La salle est comble. Public bigarré. Des artistes. Des danseurs. Reconnaissables. Un danseur est reconnaissable toujours : la démarche, les vêtements, improbable échafaudage de couleurs, d’étoffes dépareillées, de vieux et de neuf, de mode et de contre-courant. Un ou deux comédiens connus – mais dont on ne se rappelle jamais le nom : vus à la télé mille fois. Ici on est à Paris. France. Centre du monde. Urbain. Culturel. Rien à voir avec le snobisme de l’Opéra. Ici c’est le snobisme urbain. Artistique. Gens enthousiastes. Couples hétéro et homo mélangés. Mains dans la main à tous les rangs. Je suis seule. Solitude peuplée. Mais seule. Des collègues disséminés dans les rangs : foule trop dense pour se retrouver tous regroupés. Mais derrière moi Anne et son mari. Elle dirige le service culture. Elle danse. Elle connaît le chorégraphe de ce soir.
 
Avant le spectacle nous avons tenu salon au bord de la rue fétide. Une bière pression et conversation à bâtons rompus dans la fumée, la musique qui hurle au dessus du comptoir et les voitures qui passent.
C’est bruyant. Odeurs écœurantes un peu, chaleur urbaine, un peu étouffante.
Je suis bien je pense à ce que je vais écrire sur tout cela. J’ai une âme de chroniqueur.
La pièce dansée ce soir, Journal d’inquiétude,  c’est la peur de la page blanche et les affres de la création.
Cela me concerne. Je suis donc d’emblée sur un terrain connu.
 
Lui, le chorégraphe a d’autres problèmes à gérer : sa création, d’abord mais aussi son âge – il a 45 ans – qui imprime à son corps des contraintes, qui lui parle du « jamais plus », et la maladie. Il est atteint de mucoviscidose. Pas simple à intégrer dans la vie d’un danseur. Mais rien n’est angoissant. Tout est traité avec le ton juste : dire les choses sans les minimiser ni les dramatiser.
 
« Nous avons tous une parole intérieure qui anticipe ou commente et parfois se retire.
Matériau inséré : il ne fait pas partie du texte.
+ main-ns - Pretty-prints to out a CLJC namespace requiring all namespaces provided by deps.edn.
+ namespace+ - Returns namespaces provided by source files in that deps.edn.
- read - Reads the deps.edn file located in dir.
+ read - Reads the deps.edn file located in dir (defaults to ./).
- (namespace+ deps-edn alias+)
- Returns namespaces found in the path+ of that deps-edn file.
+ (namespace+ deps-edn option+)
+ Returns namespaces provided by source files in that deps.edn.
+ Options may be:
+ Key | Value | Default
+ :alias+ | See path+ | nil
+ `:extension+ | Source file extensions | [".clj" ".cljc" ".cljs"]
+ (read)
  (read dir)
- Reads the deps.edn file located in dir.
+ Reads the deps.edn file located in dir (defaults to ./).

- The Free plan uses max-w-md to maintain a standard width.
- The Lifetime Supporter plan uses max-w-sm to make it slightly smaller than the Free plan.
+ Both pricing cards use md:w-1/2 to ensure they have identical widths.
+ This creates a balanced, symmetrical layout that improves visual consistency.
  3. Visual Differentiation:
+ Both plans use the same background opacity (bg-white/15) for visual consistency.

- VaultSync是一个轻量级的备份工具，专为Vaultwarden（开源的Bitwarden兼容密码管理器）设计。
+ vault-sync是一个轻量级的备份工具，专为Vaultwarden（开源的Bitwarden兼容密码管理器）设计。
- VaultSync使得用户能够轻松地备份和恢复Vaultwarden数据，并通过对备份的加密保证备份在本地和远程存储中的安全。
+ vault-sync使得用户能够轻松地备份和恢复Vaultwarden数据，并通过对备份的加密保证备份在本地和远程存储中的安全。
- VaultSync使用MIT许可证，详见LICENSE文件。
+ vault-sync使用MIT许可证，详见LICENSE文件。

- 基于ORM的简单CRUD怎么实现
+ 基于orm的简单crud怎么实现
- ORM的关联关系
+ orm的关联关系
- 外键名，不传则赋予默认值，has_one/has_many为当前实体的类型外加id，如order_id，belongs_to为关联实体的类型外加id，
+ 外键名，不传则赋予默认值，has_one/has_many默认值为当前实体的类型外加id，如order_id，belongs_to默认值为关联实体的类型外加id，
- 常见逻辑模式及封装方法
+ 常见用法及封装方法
Cette parole situe des espaces de pensées liés au corps physique, émotionnel, voire l’espace de pensée voué à la pensée. » Thierry Baë, chorégraphe de Traits de ciel
 
Il y a beaucoup d’humour aussi. On rit. Franchement. 
 
Oui, c’est toujours le ton juste sur soi, l’intérieur de soi. L’expression de l’intérieur de soi. De cette parole intérieure, qu'il faut extirper. Accouchement parfois douloureux. Mais instant de grâce quand on colle parfaitement au sujet.
 
Je me pose la question.
C’est quoi ma parole intérieure ?
Qu’est-ce que j’ai à dire ?
Quel essentiel ai-je à transmettre ?????
 
Se mettre en scène, en paroles, ne doit pas l’être en vain. Il faut la matière et le réceptacle.